■ Task prompt: Exactly the lines below from the line with "[241,672,376,685] EM::PG::Client::Helper ->" through the line with "[507,495,529,507] the -> [88,580,96,587] a" must make up the answer, both ends included and pictures left out.

Dataset entries:
* * * * * * *

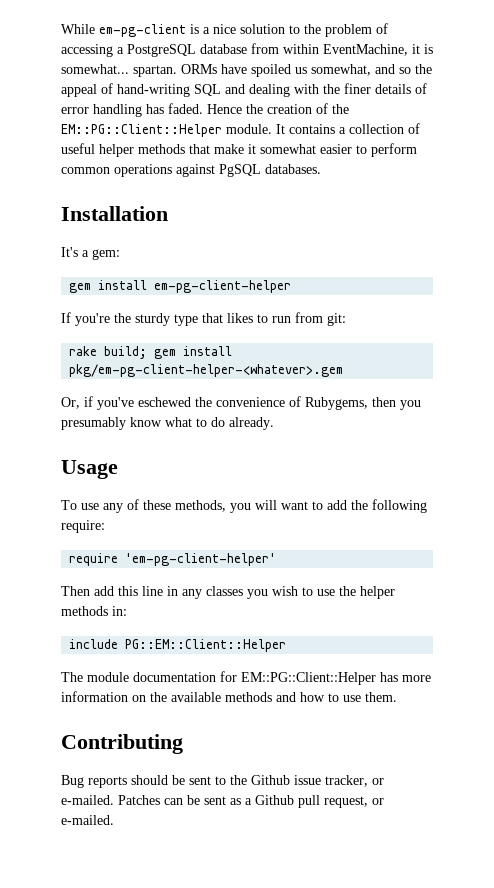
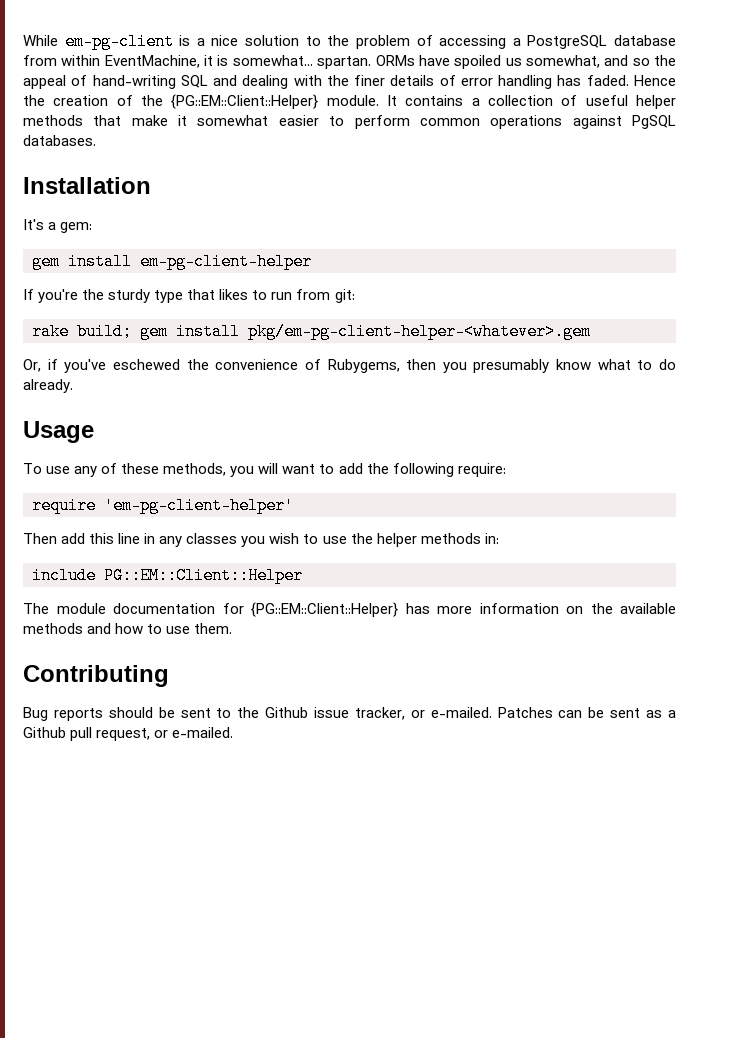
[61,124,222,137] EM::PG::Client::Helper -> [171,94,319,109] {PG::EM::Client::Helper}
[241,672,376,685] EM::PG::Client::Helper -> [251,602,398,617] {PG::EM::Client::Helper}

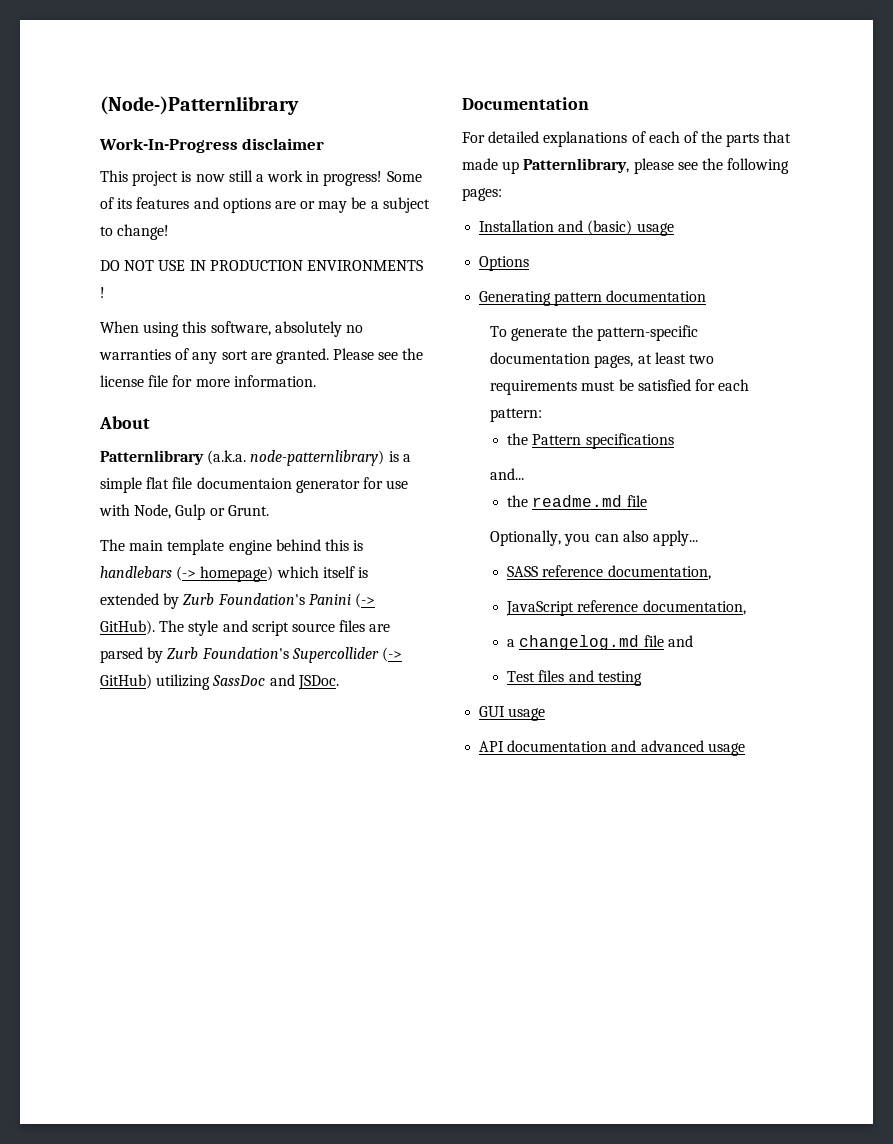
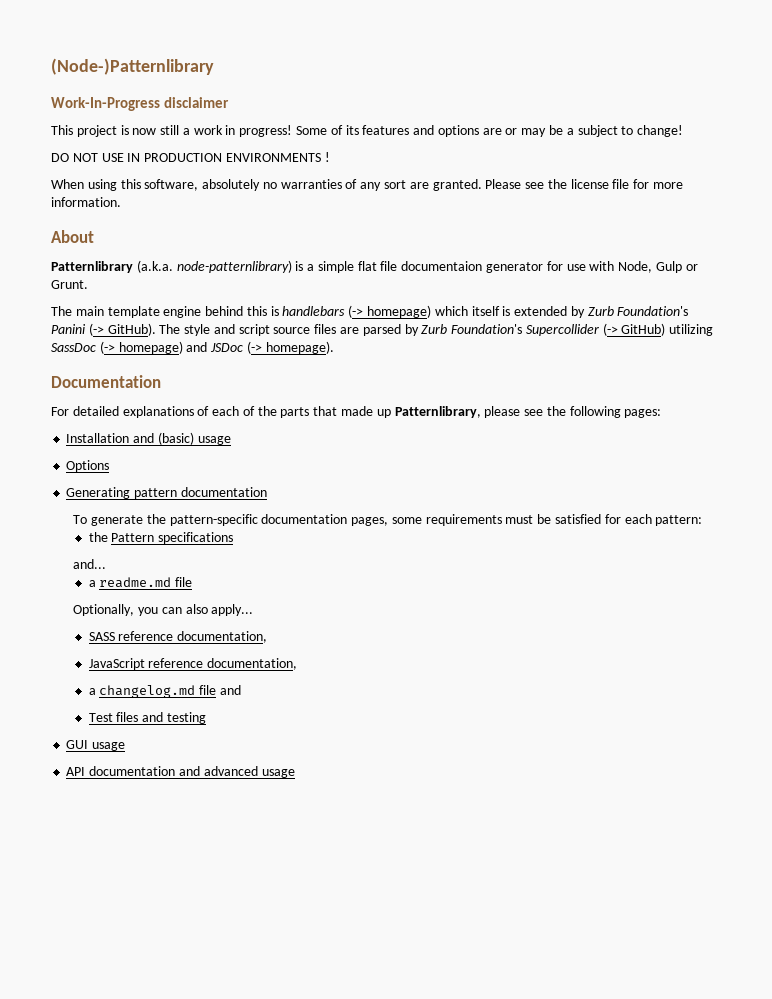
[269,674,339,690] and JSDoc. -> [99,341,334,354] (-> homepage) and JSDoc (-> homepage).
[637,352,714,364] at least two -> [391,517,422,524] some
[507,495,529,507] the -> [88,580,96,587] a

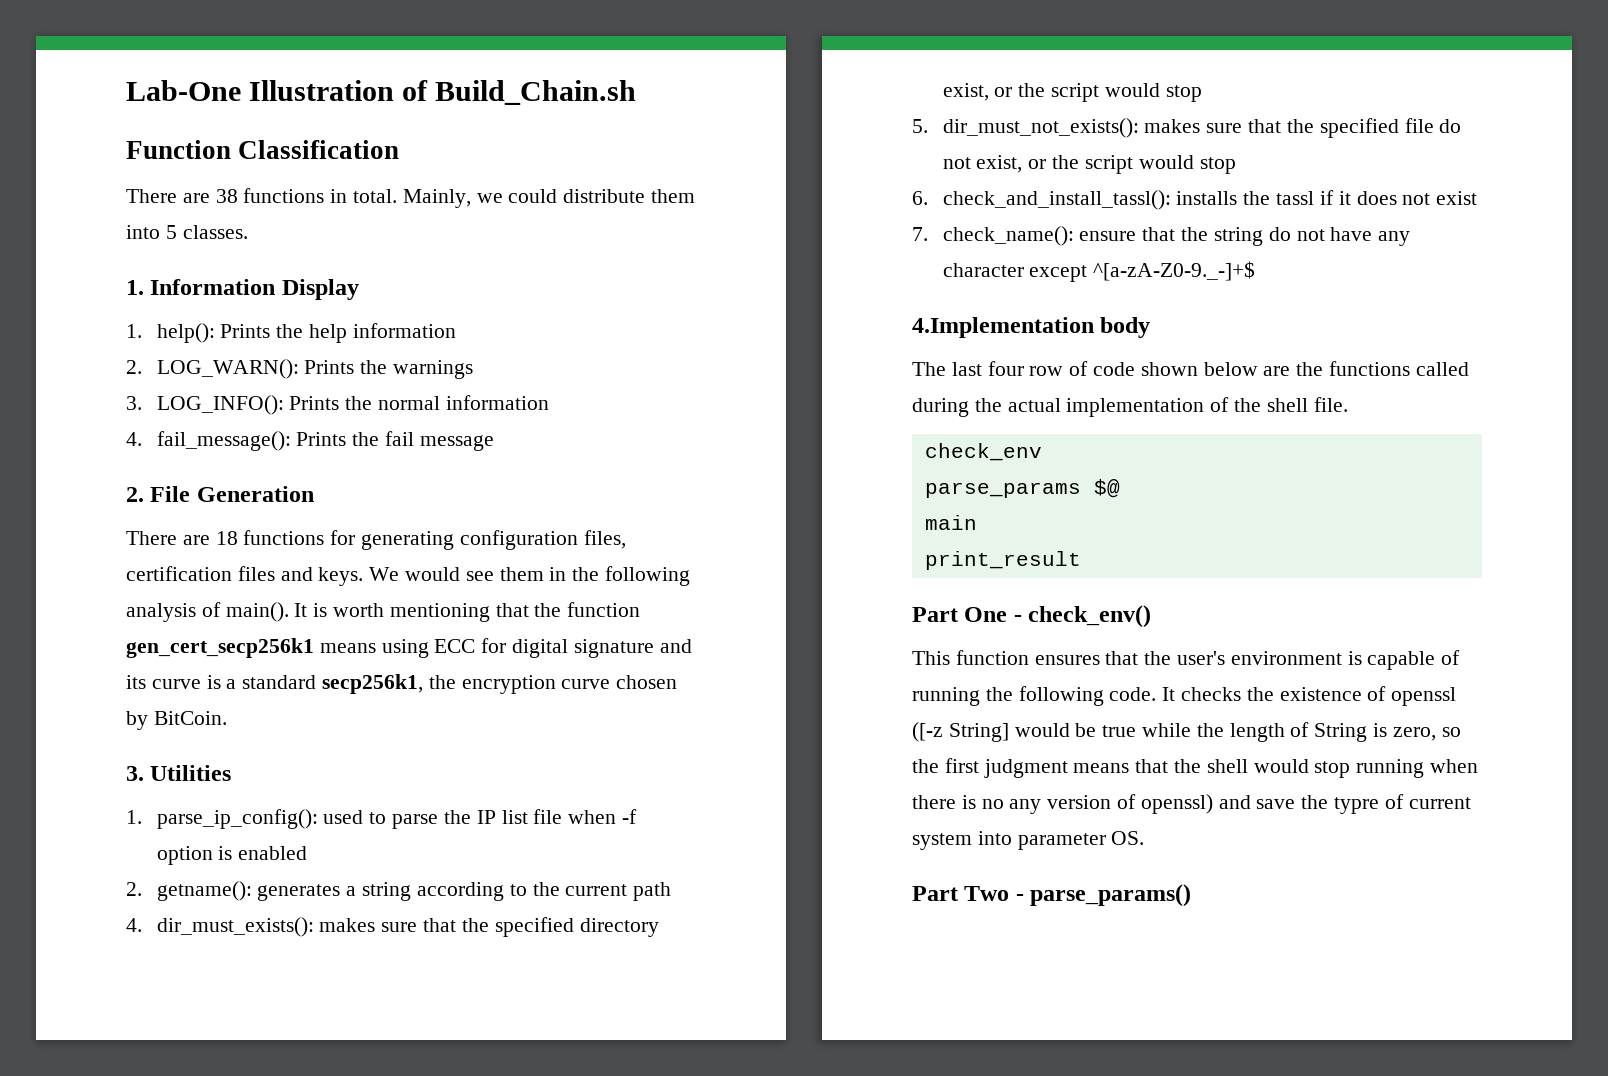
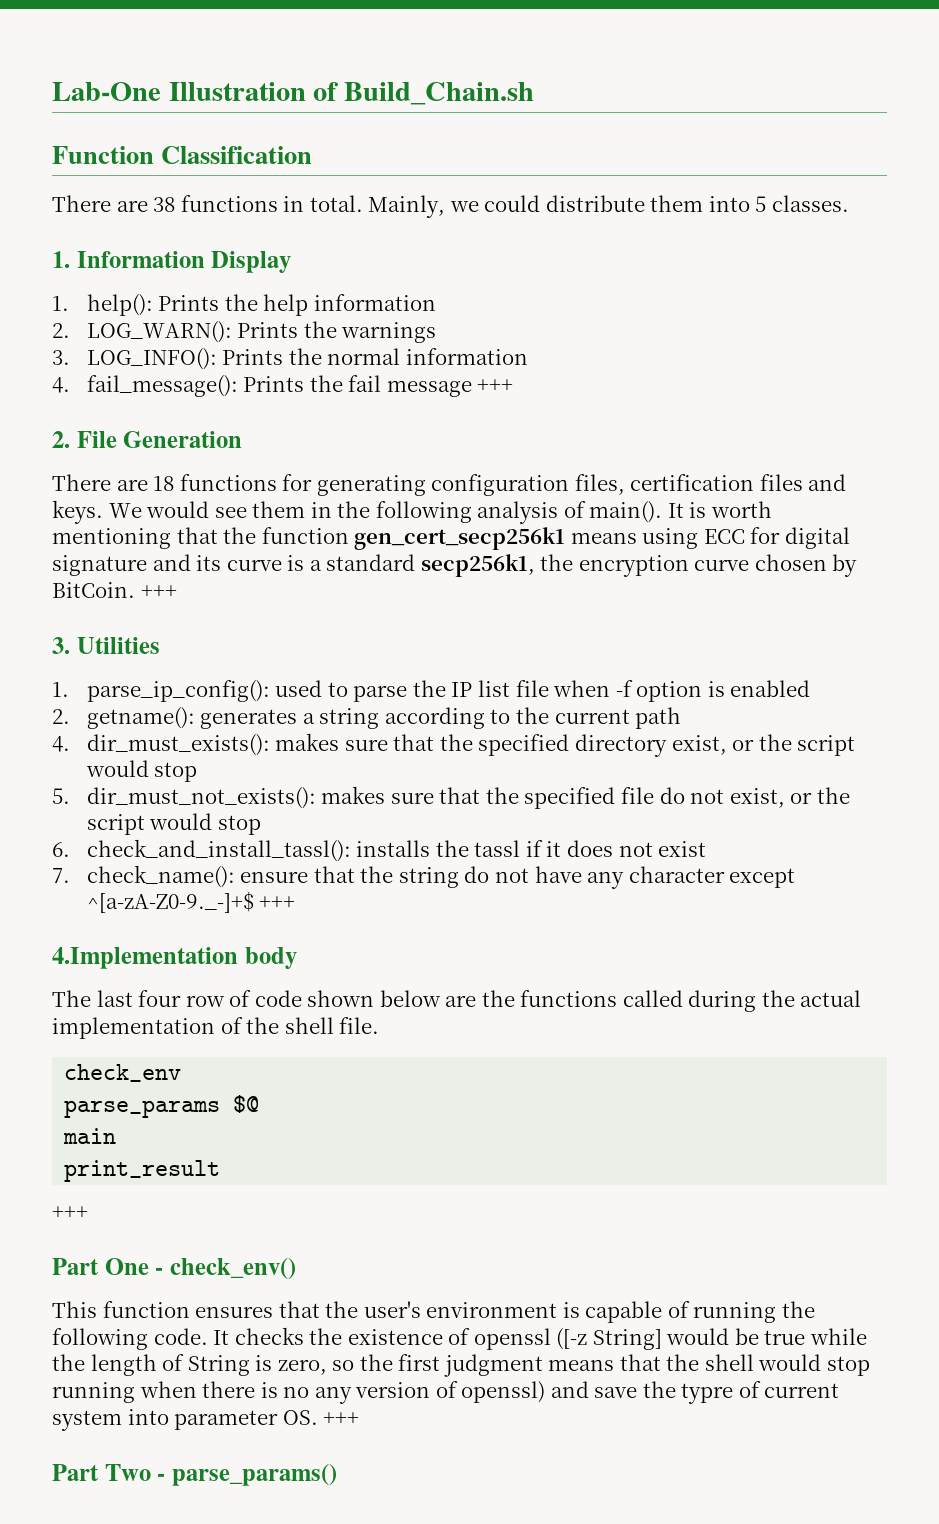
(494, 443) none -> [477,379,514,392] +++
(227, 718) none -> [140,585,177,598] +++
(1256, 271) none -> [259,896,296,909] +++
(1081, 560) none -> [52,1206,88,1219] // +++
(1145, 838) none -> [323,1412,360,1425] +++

* * * * * * *

■ Output for this task:
[241,672,376,685] EM::PG::Client::Helper -> [251,602,398,617] {PG::EM::Client::Helper}

[269,674,339,690] and JSDoc. -> [99,341,334,354] (-> homepage) and JSDoc (-> homepage).
[637,352,714,364] at least two -> [391,517,422,524] some
[507,495,529,507] the -> [88,580,96,587] a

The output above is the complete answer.